MINNEAPOLIS (AP) — Judy Bjerke Severson wants to be normal — visit friends and family, go to the grocery store or even sleep in her own bed — but she says the crippling pain from fibromyalgia and back surgery complications, as well as a painkiller-induced fog, have made her a shell of her former self.
Monday brings a sliver of hope to her and other Minnesota residents who have incurable pain: They can finally buy medical marijuana. Bjerke Severson will be the first to be seen Monday at a Bloomington clinic, one of eight statewide that sell the medicine.
"I could just cry I'm so excited," the 70-year-old Edina woman said. "I don't enjoy this life I have right now."

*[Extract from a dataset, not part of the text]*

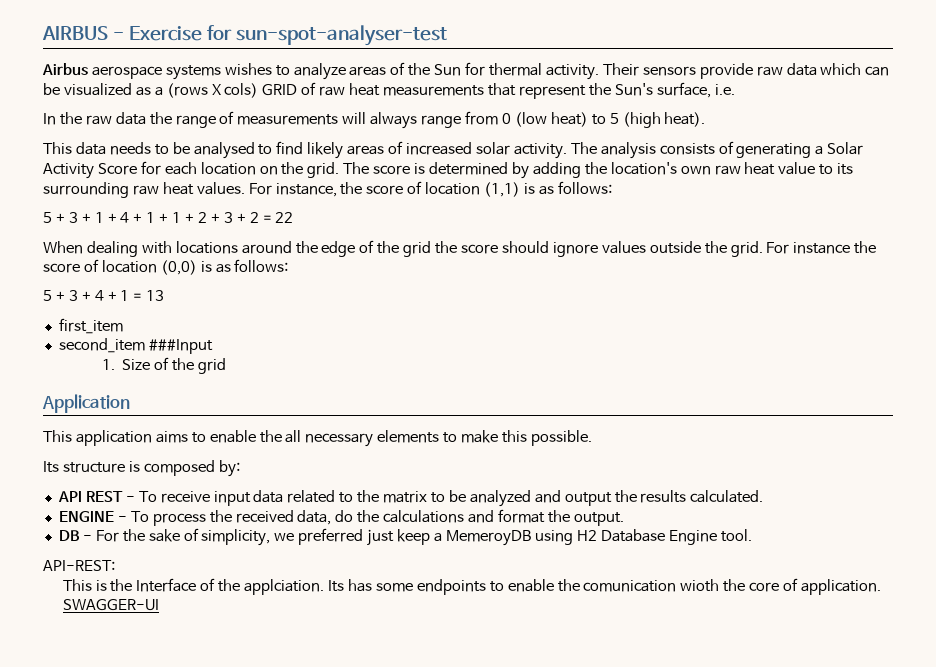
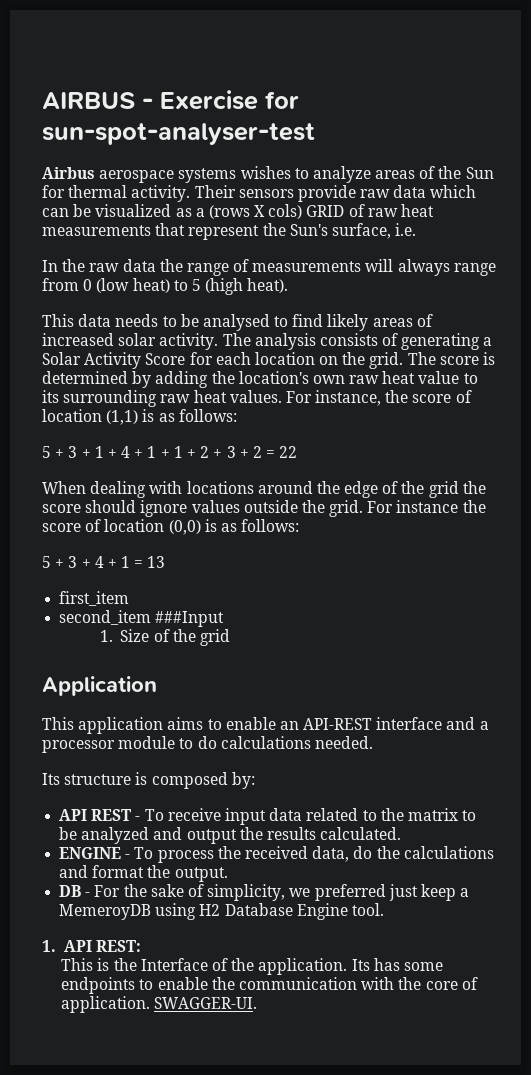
[259,430,592,447] the all necessary elements to make this possible. -> [279,717,489,730] [42,736,373,753] an API-REST interface and a processor module to do calculations needed.
[43,560,115,571] API-REST: -> [42,940,141,952] 1. API REST:
[244,579,325,595] applciation. -> [258,958,348,975] application.
[583,579,720,592] comunication wioth -> [238,977,395,990] communication with
[62,599,159,611] SWAGGER-UI -> [154,997,258,1009] SWAGGER-UI.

Expanding the list of qualifying conditions to include intractable pain marks a critical juncture in the year-old program, which is among the most restrictive in the country. Manufacturers and patients have big hopes that it will usher in thousands of new patients, eventually bringing down high costs — which exceed $1,000 a month for some patients — and easing dependence on addictive narcotic painkillers.

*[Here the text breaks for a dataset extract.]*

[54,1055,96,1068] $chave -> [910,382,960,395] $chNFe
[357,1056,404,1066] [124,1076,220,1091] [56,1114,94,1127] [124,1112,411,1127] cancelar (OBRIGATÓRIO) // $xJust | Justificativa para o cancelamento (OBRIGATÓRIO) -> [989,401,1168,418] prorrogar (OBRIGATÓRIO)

Those hopes were buoyed by data from the state showing nearly 500 patients suffering intractable pain had registered in July, the first month of registration and a month before legal sales could begin. That's more than five times the number of people who signed up in the month ahead of the program's launch.
The Minnesota Legislature legalized medical marijuana in 2014. The law bans the plant form, but allows pills, oils and vapors to be used by patients with nine serious conditions who received their doctor's permission.
The Legislature directed Minnesota's health commissioner to determine if intractable pain should be added as a 10th condition within the program's first year. Commissioner Ed Ehlinger cited the program's successful first few months when announcing in December that intractable pain would qualify starting Aug. 1.
Kyle Kinglsey at Minnesota Medical Solutions, one of the state's two medical marijuana manufacturers, said he's confident a largely problem-free first year and his company's own outreach efforts to the medical community would make it easier in the second year. He also said he thinks doctors, many of whom patients have said are wary of the health benefits and possible drawbacks of marijuana, will be convinced it's an attractive alternative to addictive and often deadly opiate painkillers.
"The reason why I left a comfortable job … was to help fight the opioid scourge. Medical cannabis is one of the tools that will help fight the crisis," said Kingsley, the company's chief executive.
The long-awaited expansion is welcome for patient advocacy organizations, though Maren Schroeder doubts whether it would have any impact on the program's costs. Her patient advocacy group, Sensible Minnesota, is pushing to allow patients to use the plant form and has petitioned Ehlinger to add post-traumatic stress disorder as a qualifying condition next year.
For now, manufacturers and patients are focused on intractable pain, which the state defines as pain that can't be otherwise treated or cured.
For Bjerke Severson, that means muscle spasms, tingling and fiery pain so severe she can barely walk. Having lived the last two decades with chronic pain, she struggles to describe it.
Bjerke Severson knows medical marijuana won't be a magic cure. But she is hoping to kick the hydrocodone and get some relief.
"I would love to do an errand," she said. "Things that people not just take for granted, but busywork they're sick of."